───── EXERCISE DATA ─────

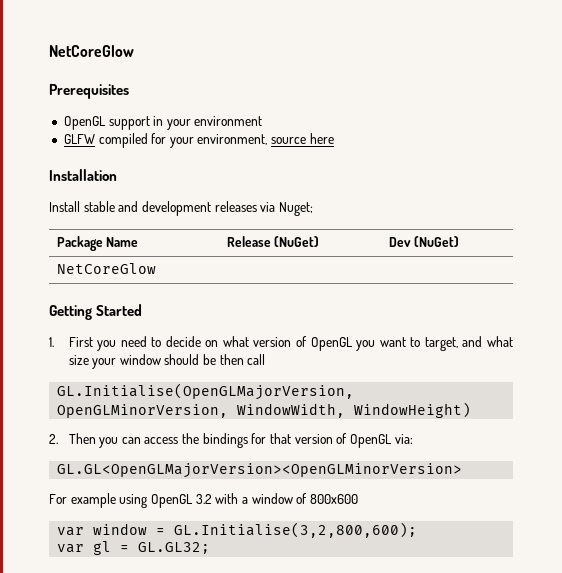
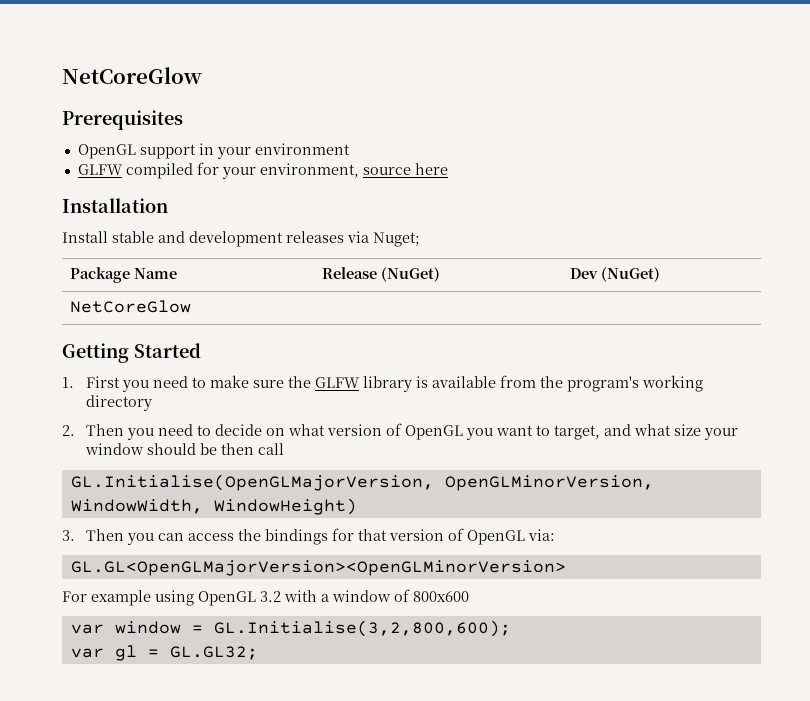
(162, 342) none -> [209,375,703,392] [85,395,152,411] [62,424,211,440] make sure the GLFW library is available from the program's working directory // 2. Then you need to
[49,434,58,444] 2. -> [62,530,75,541] 3.

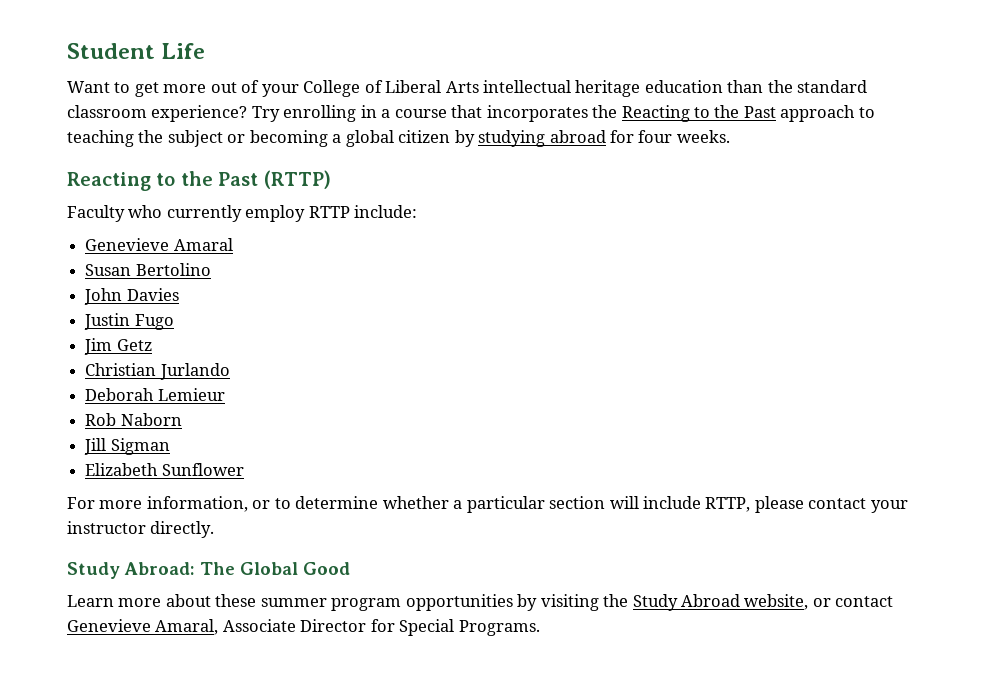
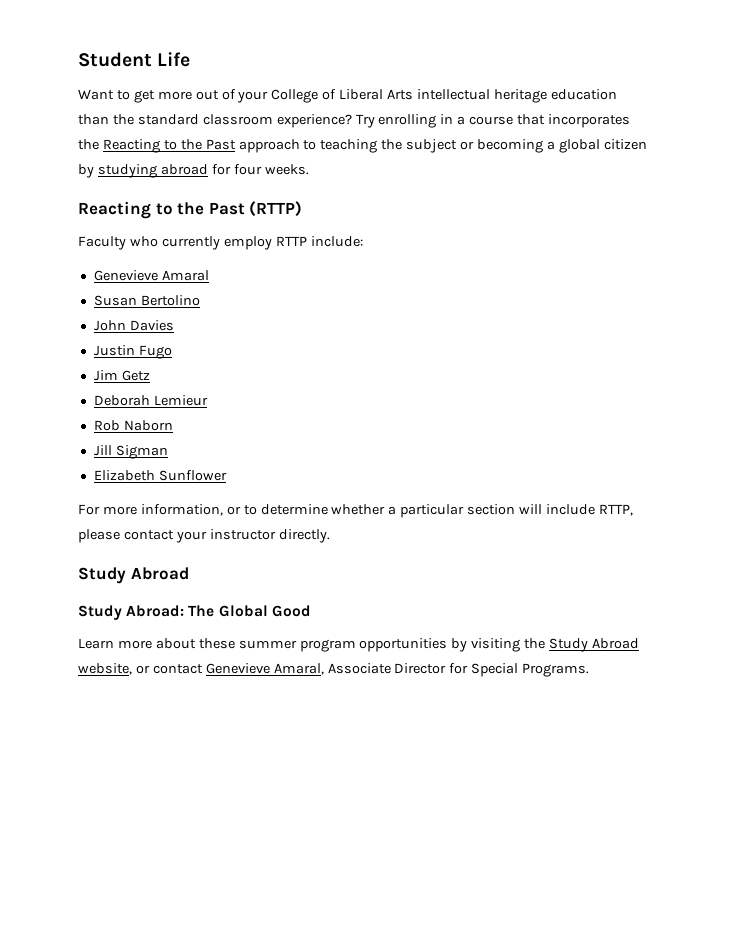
[85,363,230,380] // Christian Jurlando -> (150, 375) none
(215, 529) none -> [78,567,189,584] // Study Abroad

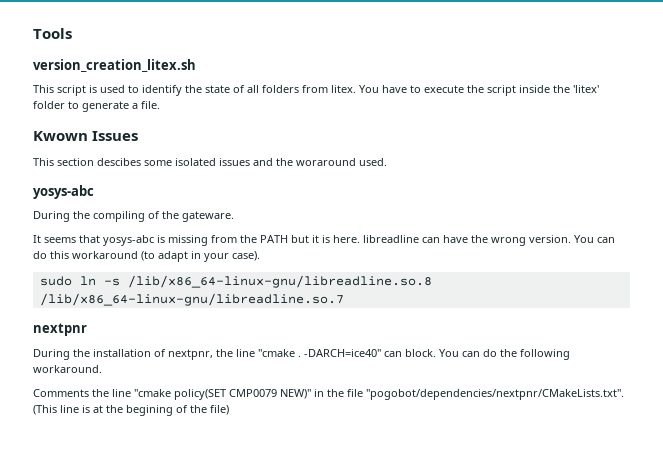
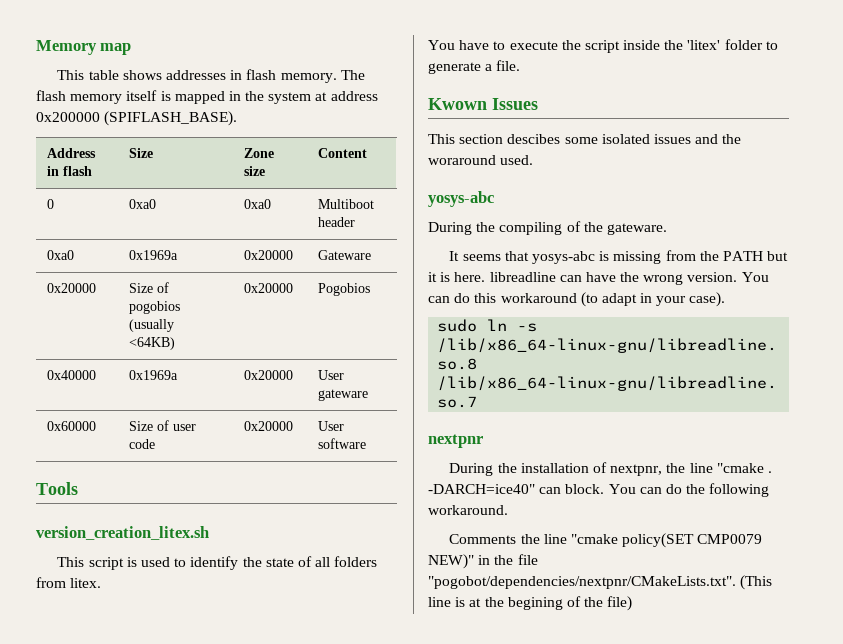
(33, 33) none -> [36,40,132,55] [57,69,365,83] [36,90,378,104] [36,111,238,126] [47,148,97,158] [47,166,93,176] [129,148,154,158] [244,148,275,158] [244,166,266,176] [318,148,368,158] [47,199,55,209] [129,199,157,209] [244,199,272,209] [318,199,375,209] [318,217,356,227] [47,250,75,260] [129,250,179,260] [244,250,294,260] [318,250,372,260] [47,283,97,293] [129,282,170,293] [129,301,181,314] [129,319,175,332] [129,337,176,350] [244,283,294,293] [318,283,371,296] [47,370,97,380] [129,370,179,380] [244,370,294,380] [318,370,345,380] [318,389,369,401] [47,421,97,431] [129,420,197,431] [129,439,156,449] [244,421,294,431] [318,421,345,431] [318,438,367,449] Memory map // This table shows addresses in flash memory. The flash memory itself is mapped in the system at address 0x200000 (SPIFLASH_BASE). // Address in flash | Size | Zone size | Content // 0 | 0xa0 | 0xa0 | Multiboot header // 0xa0 | 0x1969a | 0x20000 | Gateware // 0x20000 | Size of pogobios (usually <64KB) | 0x20000 | Pogobios // 0x40000 | 0x1969a | 0x20000 | User gateware // 0x60000 | Size of user code | 0x20000 | User software //
(356, 89) none -> (102, 583) //

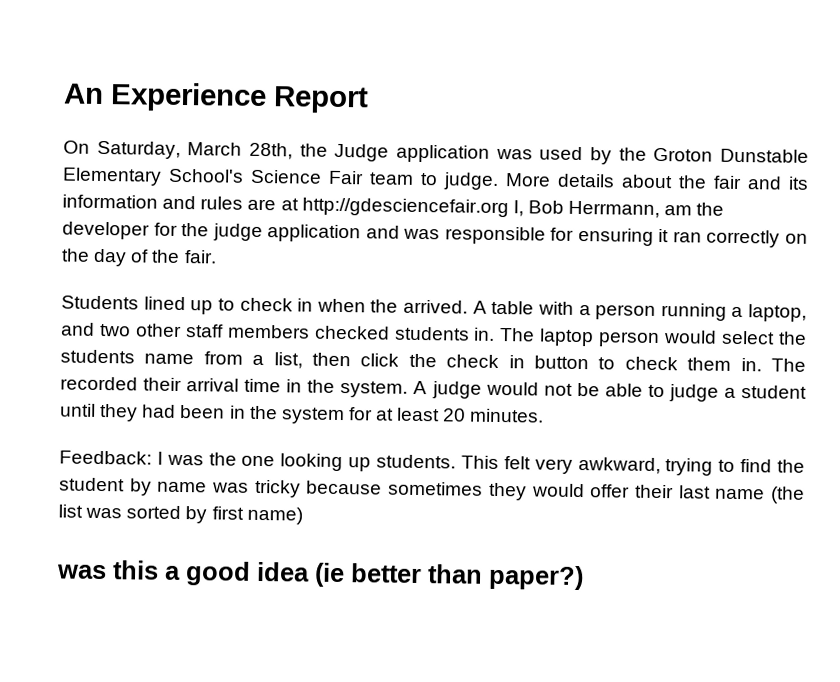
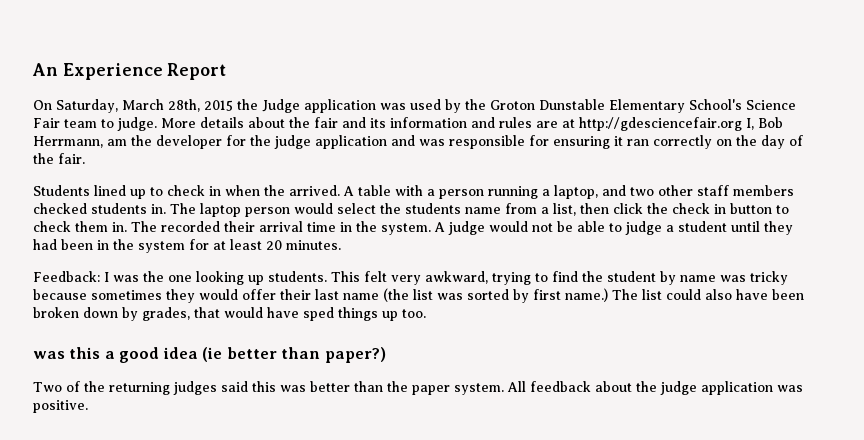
(293, 151) none -> [204,100,233,111] 2015
[246,506,303,525] name) -> [565,288,804,302] [33,307,426,321] name.) The list could also have been broken down by grades, that would have sped things up too.
(584, 577) none -> [33,381,803,395] [33,400,88,413] // Two of the returning judges said this was better than the paper system. All feedback about the judge application was positive.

─────

If a record holds a picture, skip the picture and write out everything else exactly.

(162, 342) none -> [209,375,703,392] [85,395,152,411] [62,424,211,440] make sure the GLFW library is available from the program's working directory // 2. Then you need to
[49,434,58,444] 2. -> [62,530,75,541] 3.

[85,363,230,380] // Christian Jurlando -> (150, 375) none
(215, 529) none -> [78,567,189,584] // Study Abroad

(33, 33) none -> [36,40,132,55] [57,69,365,83] [36,90,378,104] [36,111,238,126] [47,148,97,158] [47,166,93,176] [129,148,154,158] [244,148,275,158] [244,166,266,176] [318,148,368,158] [47,199,55,209] [129,199,157,209] [244,199,272,209] [318,199,375,209] [318,217,356,227] [47,250,75,260] [129,250,179,260] [244,250,294,260] [318,250,372,260] [47,283,97,293] [129,282,170,293] [129,301,181,314] [129,319,175,332] [129,337,176,350] [244,283,294,293] [318,283,371,296] [47,370,97,380] [129,370,179,380] [244,370,294,380] [318,370,345,380] [318,389,369,401] [47,421,97,431] [129,420,197,431] [129,439,156,449] [244,421,294,431] [318,421,345,431] [318,438,367,449] Memory map // This table shows addresses in flash memory. The flash memory itself is mapped in the system at address 0x200000 (SPIFLASH_BASE). // Address in flash | Size | Zone size | Content // 0 | 0xa0 | 0xa0 | Multiboot header // 0xa0 | 0x1969a | 0x20000 | Gateware // 0x20000 | Size of pogobios (usually <64KB) | 0x20000 | Pogobios // 0x40000 | 0x1969a | 0x20000 | User gateware // 0x60000 | Size of user code | 0x20000 | User software //
(356, 89) none -> (102, 583) //

(293, 151) none -> [204,100,233,111] 2015
[246,506,303,525] name) -> [565,288,804,302] [33,307,426,321] name.) The list could also have been broken down by grades, that would have sped things up too.
(584, 577) none -> [33,381,803,395] [33,400,88,413] // Two of the returning judges said this was better than the paper system. All feedback about the judge application was positive.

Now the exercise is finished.